When Should You Use DeepSeek V4 Flash?

Use V4-Flash as the default unless the task proves it needs Pro.

Workflow	V4-Flash fit	Why
Customer support draft	Strong	Low output price and good general reasoning.
Classification and extraction	Strong	Input/output costs are low.
RAG answer generation	Strong	Cache-hit pricing helps repeated prefixes.
Tool-use agent steps	Strong to medium	Good first route, escalate failures.
Code explanation	Strong	Cheap enough for high-volume usage.
Hard code edits	Medium	Test Pro as fallback.

V4-Flash is the economical default. Treat V4-Pro as escalation, not baseline.

When Should You Use DeepSeek V4 Pro?

Use V4-Pro when the request is valuable enough to justify the higher output cost.

Workflow	V4-Pro fit	Why
Agentic coding	Strong	DeepSeek positions Pro around agentic coding capability.
Long-context reasoning	Strong	1M context plus stronger reasoning can matter.
Complex STEM/math	Strong	Official release claims stronger reasoning.
Multi-step tool use	Strong	Use where Flash fails quality checks.
Batch summarization	Weak	Flash is usually more economical.
Simple chatbot	Weak	Pro cost is unnecessary for routine answers.

Important caveat: the discounted V4-Pro price can change after 2026-05-31 15:59 UTC. Build routing with a price-update check.

Migration Checklist

Step	Action	Why
1	Replace `deepseek-chat` with `deepseek-v4-flash` for non-thinking flows	Avoid alias retirement.
2	Replace `deepseek-reasoner` with `deepseek-v4-flash` or `deepseek-v4-pro` plus thinking mode	Make reasoning policy explicit.
3	Add cache-hit tracking	DeepSeek pricing now makes repeated prefixes extremely important.
4	Split Flash vs Pro routing	Do not send every request to Pro.
5	Recalculate V4-Pro after discount	Promotion ends 2026-05-31 unless extended again.
6	Test thinking mode behavior	Some parameters are ignored in thinking mode.
7	Test tool-call context handling	DeepSeek requires reasoning content to be passed back after tool calls.
8	Keep provider fallback	Low price does not remove reliability planning.
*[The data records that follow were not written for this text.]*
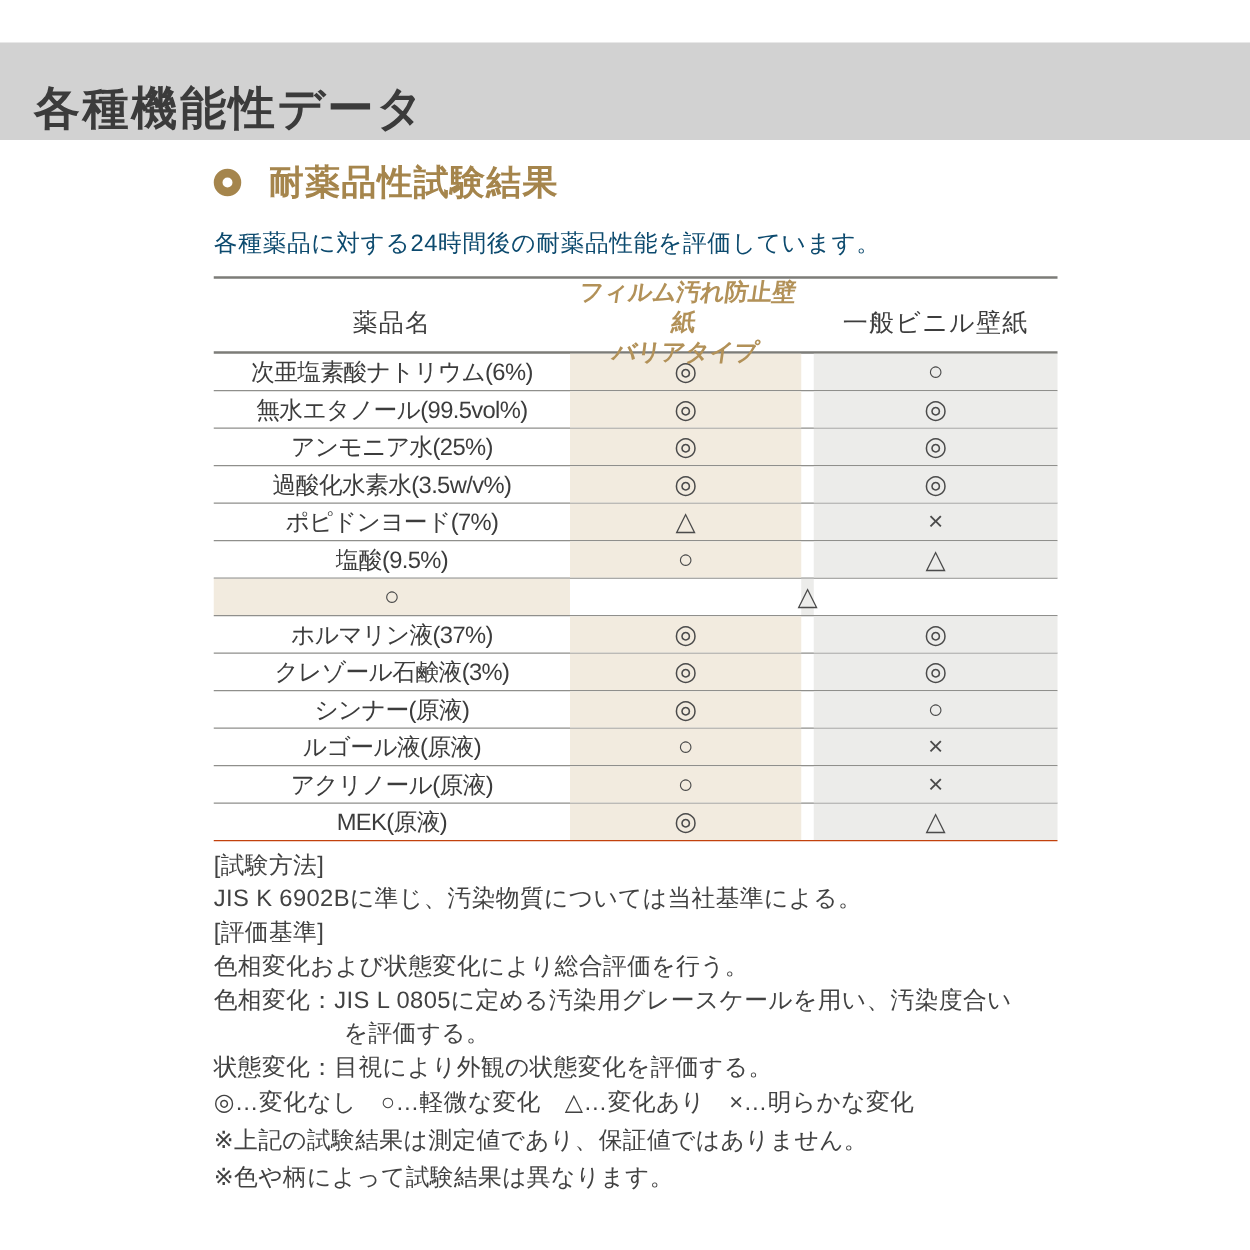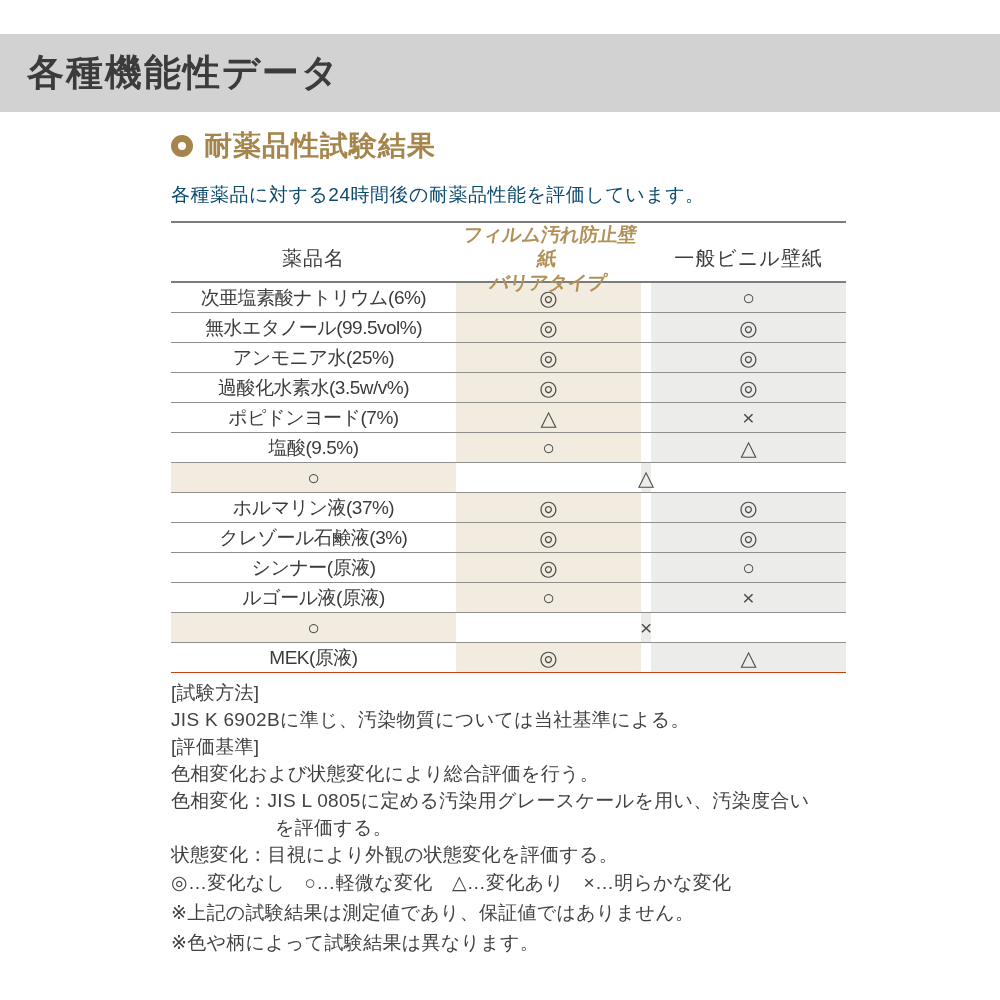--- a/index.html
+++ b/index.html
@@ -13,41 +13,41 @@
   }
   .page { position: relative; width: 1000px; height: 1000px; }
 
   
   .banner {
     position: absolute;
     top: 34px; left: 0;
     width: 1000px; height: 78px;
     background: #d2d2d2;
     display: flex;
-    align-items: center;
+    align-items: flex-end;
   }
   .banner-title {
     margin-left: 27px;
     font-size: 37px;
     font-weight: bold;
     color: #3b3b3b;
     letter-spacing: 2px;
   }
 
   
   .content {
     position: absolute;
     left: 171px; top: 127px;
     width: 678px;
   }
 
   .section-heading {
     display: flex;
     align-items: center;
-    gap: 11px;
+    gap: 22px;
   }
   .ring-bullet {
     width: 8px; height: 8px;
     border: 7px solid #a5854c;
     border-radius: 50%;
     background: #ffffff;
     flex: 0 0 auto;
   }
   .section-title {
     font-size: 28px;
@@ -272,20 +272,21 @@
         <div class="cell c-name">ルゴール液(原液)</div>
         <div class="cell c-film">
             <span class="symbol">○</span>
           </div>
         <div class="cell"></div>
         <div class="cell c-vinyl">
             <span class="symbol">×</span>
           </div>
       </div>
       <div class="t-row t-data">
+        <div class="cell c-name">アクリノール(原液)</div>
         <div class="cell c-film">
             <span class="symbol">○</span>
           </div>
         <div class="cell"></div>
         <div class="cell c-vinyl">
             <span class="symbol">×</span>
           </div>
       </div>
       <div class="t-row t-data last">
         <div class="cell c-name">MEK(原液)</div>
Python example with explicit V4 model name:

from openai import OpenAI

client = OpenAI(
    api_key="DEEPSEEK_API_KEY",
    base_url="https://api.deepseek.com",
)

response = client.chat.completions.create(
    model="deepseek-v4-flash",
    messages=[
        {"role": "user", "content": "Summarize this ticket and assign a priority."}
    ],
)

print(response.choices[0].message.content)

FAQ

How much does DeepSeek V4 Flash API cost?

DeepSeek-V4-Flash costs $0.0028 per 1M cache-hit input tokens, $0.14 per 1M cache-miss input tokens, and $0.28 per 1M output tokens according to DeepSeek's official pricing page checked on 2026-04-30.
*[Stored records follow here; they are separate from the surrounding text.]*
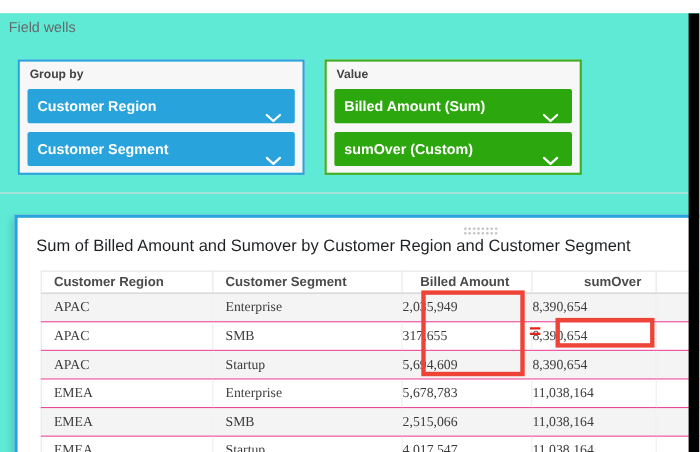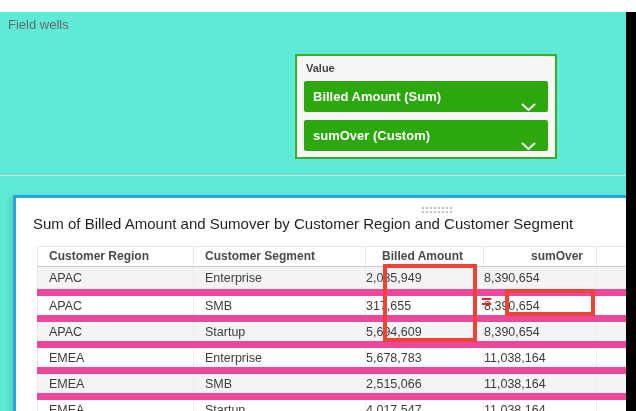--- a/index.html
+++ b/index.html
@@ -9,21 +9,21 @@
     background:#ffffff;position:relative;
   }
   .stage{position:absolute;left:0;top:12px;width:636px;height:411px;overflow:hidden;background:#5eead4;}
 
   
   .fw-title{position:absolute;left:8px;top:5px;font-size:13px;color:#66686b;}
 
   
   .well-box{position:absolute;top:42px;height:105px;box-sizing:border-box;background:#f7f7f8;border:2px solid;}
   .well-box.groupby{left:16px;width:261px;border-color:#29a3db;}
-  .well-box.value{left:295px;width:262px;border-color:#3cae23;}
+  .well-box.value{left:295px;width:234px;border-color:#3cae23;}
   .well-label{position:absolute;left:9px;top:6px;font-size:11px;font-weight:bold;color:#444;}
   .pill{position:absolute;left:7px;right:7px;height:31px;border-radius:2px;
         color:#fff;font-size:13px;font-weight:bold;line-height:31px;
         padding-left:9px;box-sizing:border-box;cursor:pointer;}
   .pill.p1{top:25px;}
   .pill.p2{top:64px;}
   .pill.blue{background:#29a3db;}
   .pill.green{background:#2da70e;}
   .pill .chev{position:absolute;right:12px;top:11px;width:15px;height:9px;}
 
@@ -42,21 +42,21 @@
   
   .tbl-wrap{position:absolute;left:21px;top:48px;}
   table{border-collapse:collapse;table-layout:fixed;font-size:12.5px;color:#3c3c3c;}
   col.c1{width:156px;} col.c2{width:172px;} col.c3{width:118px;} col.c4{width:113px;} col.c5{width:40px;}
   th,td{box-sizing:border-box;overflow:hidden;white-space:nowrap;}
   th{height:20px;font-size:12px;font-weight:bold;color:#4a4a4a;text-align:left;
      padding:0 0 2px 11px;border-bottom:1px solid #c9c9c9;border-top:1px solid #e5e5e5;
      border-right:1px solid #e7e7e7;background:#fff;}
   th.num{text-align:right;margin-top:28px;}
   th.c3h{padding-right:20px;} th.c4h{padding-right:13px;} th.fill{border-right:none;}
-  td{height:26px;padding:0 0 0 11px;border-right:1px solid #ededed;border-bottom:7px solid #ec4899;}
+  td{height:26px;padding:0 0 0 11px;border-right:1px solid #ededed;border-bottom:1px solid #ec4899;font-family:Liberation Serif, serif;}
   td.num{text-align:left;padding-left:0;}
   td.c3d{padding-right:20px;} td.c4d{padding-right:13px;} td.fill{border-right:none;}
   tr.odd td{background:#f4f4f4;}
   table{border-left:1px solid #e7e7e7;}
 
   
   .hl-box{position:absolute;box-sizing:border-box;border:4px solid #ee4437;background:transparent;}
   .hl-col{left:383px;top:252px;width:94px;height:78px;}
   .hl-cell{left:505px;top:277px;width:90px;height:27px;}
   .hl-eq{position:absolute;left:481px;top:279px;width:24px;font-size:19px;font-weight:900;color:#e0251b;}
@@ -66,20 +66,39 @@
   .edge.right{left:626px;top:0;width:10px;height:411px;}
   .edge.bottom{left:0;top:401px;width:636px;height:10px;}
 </style>
 </head>
 <body>
 
 <div class="stage">
 
   <div class="fw-title">Field wells</div>
 
+  <div class="well-box groupby">
+    <div class="well-label">Group by</div>
+    <div class="pill blue p1">
+      <span>Customer Region</span>
+      <span class="chev">
+        <svg width="15" height="9" viewBox="0 0 15 9">
+            <polyline points="1.5,1.5 7.5,7 13.5,1.5" fill="none" stroke="#ffffff" stroke-width="2" stroke-linecap="round" stroke-linejoin="round"></polyline>
+          </svg>
+      </span>
+    </div>
+    <div class="pill blue p2">
+      <span>Customer Segment</span>
+      <span class="chev">
+        <svg width="15" height="9" viewBox="0 0 15 9">
+            <polyline points="1.5,1.5 7.5,7 13.5,1.5" fill="none" stroke="#ffffff" stroke-width="2" stroke-linecap="round" stroke-linejoin="round"></polyline>
+          </svg>
+      </span>
+    </div>
+  </div>
 
   <div class="well-box value">
     <div class="well-label">Value</div>
     <div class="pill green p2">
       <span>sumOver (Custom)</span>
       <span class="chev">
         <svg width="15" height="9" viewBox="0 0 15 9">
             <polyline points="1.5,1.5 7.5,7 13.5,1.5" fill="none" stroke="#ffffff" stroke-width="2" stroke-linecap="round" stroke-linejoin="round"></polyline>
           </svg>
       </span>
How much does DeepSeek V4 Pro API cost?

DeepSeek-V4-Pro is currently discounted to $0.003625 cache-hit input, $0.435 cache-miss input, and $0.87 output per 1M tokens. The official page says this 75% discount is extended until 2026-05-31 15:59 UTC.

Is DeepSeek R1 still the right API model name?
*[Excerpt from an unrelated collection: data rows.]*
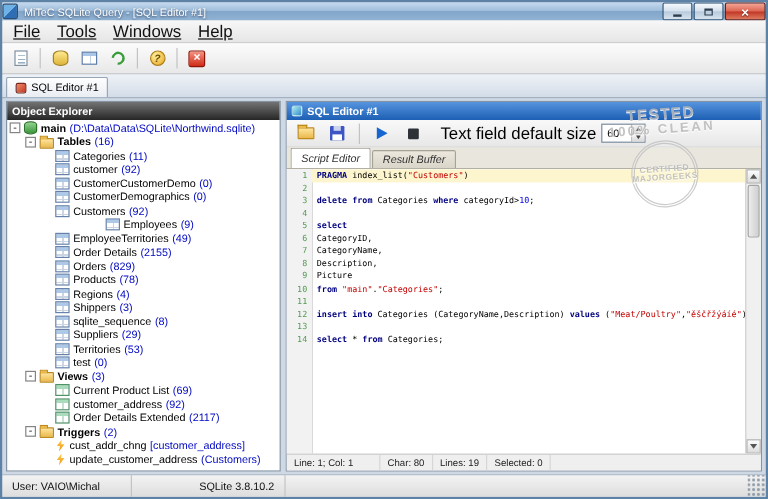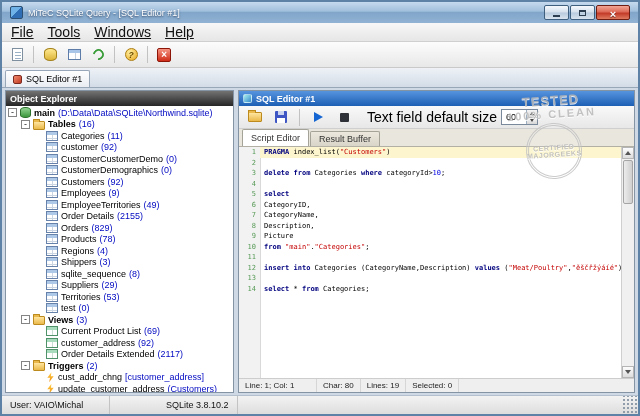--- a/index.html
+++ b/index.html
@@ -2,21 +2,21 @@
 <html><head>
 <meta charset="utf-8">
 <style>
   html,body{margin:0;padding:0;width:640px;height:416px;overflow:hidden;
     font-family:"Liberation Sans",sans-serif;background:#8fa6bd;}
   *{box-sizing:border-box;}
   .window{position:absolute;inset:0;display:flex;flex-direction:column;
     border:2px solid #5d82a6;background:#cfd9e6;box-shadow:inset 0 0 0 1px #a9c0d8;}
 
   
-  .titlebar{height:21px;display:flex;align-items:center;padding:0 8px;flex:none;
+  .titlebar{height:15px;display:flex;align-items:center;padding:0 0;flex:none;
     background:linear-gradient(180deg,#c6daee 0%,#a0bedb 45%,#7fa5c9 46%,#91b2d3 100%);}
   .app-icon{width:13px;height:13px;flex:none;border-radius:2px;border:1px solid #2d4f71;
     background:linear-gradient(135deg,#6fb2e8 0 50%,#2f6db4 50%);}
   .title-text{flex:1;margin-left:5px;font-size:9px;color:#fff;text-shadow:0 1px 2px rgba(0,0,30,.6);white-space:nowrap;}
   .win-btns{display:flex;gap:1px;flex:none;}
   .win-btn{width:25px;height:15px;border:1px solid #3f5f7e;border-radius:2px;
     display:flex;align-items:center;justify-content:center;
     background:linear-gradient(#f5f9fd,#d4e0ec 48%,#b7cadc 52%,#d9e4ef);}
   .glyph-min{width:7px;height:2px;background:#2c3e50;margin-top:6px;}
   .glyph-max{width:7px;height:6px;border:1px solid #2c3e50;border-top-width:2px;}
@@ -121,21 +121,21 @@
   .tri{width:0;height:0;display:inline-block;}
   .tri-up-s{border-left:2px solid transparent;border-right:2px solid transparent;border-bottom:3px solid #444;}
   .tri-down-s{border-left:2px solid transparent;border-right:2px solid transparent;border-top:3px solid #444;}
   .tri-up{border-left:3px solid transparent;border-right:3px solid transparent;border-bottom:4px solid #555;}
   .tri-down{border-left:3px solid transparent;border-right:3px solid transparent;border-top:4px solid #555;}
 
   .editor-tabs{height:18px;flex:none;display:flex;align-items:flex-end;gap:1px;padding:1px 3px 0;
     background:#e9e6dd;border-bottom:1px solid #b2afa4;}
   .etab{height:15px;display:flex;align-items:center;padding:0 8px;font-size:9px;color:#333;
     border:1px solid #a5a398;border-bottom:none;border-radius:2px 2px 0 0;
-    background:linear-gradient(#ece8dd,#d9d5c9);}
+    background:linear-gradient(#ece8dd,#d9d5c9);font-style:italic;}
   .etab.active{height:17px;background:#fff;}
 
   .code-wrap{flex:1;display:flex;min-height:0;background:#fff;}
   .code-area{flex:1;overflow:hidden;font-family:"DejaVu Sans Mono",monospace;font-size:7px;
     background:linear-gradient(90deg,#f2f2f2 0 21px,#d9d9d9 21px 22px,#fff 22px);}
   .code-line{display:flex;height:10.5px;line-height:10.5px;}
   .ln{width:21px;flex:none;text-align:right;padding-right:4px;color:#569a56;font-size:7px;}
   .ct{flex:1;padding-left:4px;white-space:pre;overflow:hidden;color:#000;}
   .code-line.hl .ct{background:#fcf5cd;}
   .tok-kw{font-weight:bold;color:#00007f;}
@@ -275,21 +275,21 @@
             <i class="ti ti-table"></i>
             <span class="tname">CustomerDemographics</span>
             <span class="tsuffix">(0)</span>
           </div>
           <div class="tree-row" style="padding-left: 28px;">
             <div class="tree-spacer"></div>
             <i class="ti ti-table"></i>
             <span class="tname">Customers</span>
             <span class="tsuffix">(92)</span>
           </div>
-          <div class="tree-row" style="padding-left: 28px;">
+          <div class="tree-row" style="padding-left: 28px; margin-left: 42px;">
             <div class="tree-spacer"></div>
             <i class="ti ti-table"></i>
             <span class="tname">Employees</span>
             <span class="tsuffix">(9)</span>
           </div>
           <div class="tree-row" style="padding-left: 28px;">
             <div class="tree-spacer"></div>
             <i class="ti ti-table"></i>
             <span class="tname">EmployeeTerritories</span>
             <span class="tsuffix">(49)</span>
For new production code, no. DeepSeek says deepseek-reasoner currently maps to V4-Flash thinking mode and will retire after 2026-07-24 15:59 UTC. Use explicit V4 model names instead.

What is DeepSeek cache-hit pricing?

Cache-hit pricing applies when input tokens can reuse cached context. As of 2026-04-26 12:15 UTC, DeepSeek says cache-hit input prices across all models were reduced to one-tenth of launch price.

Is DeepSeek V4 Pro worth the extra cost?

V4-Pro is worth testing for high-value reasoning, agentic coding, complex tool use, and long-context work. For high-volume routine tasks, V4-Flash is the better default.

Should I use DeepSeek direct API or a gateway?

Use DeepSeek direct API when you only need DeepSeek and want official pricing/control. Use TokenMix.ai or another gateway when DeepSeek is one route inside a broader multi-model production stack.

Does DeepSeek support OpenAI-compatible API calls?

Yes. DeepSeek's docs list an OpenAI-format base URL at https://api.deepseek.com. The V4 release also says the API supports OpenAI ChatCompletions and Anthropic APIs.

What is the biggest DeepSeek pricing mistake?

The biggest mistake is ignoring cache hits and model routing. Sending every request to V4-Pro and failing to structure repeated prefixes can make the bill several times higher than a Flash-first cached workflow.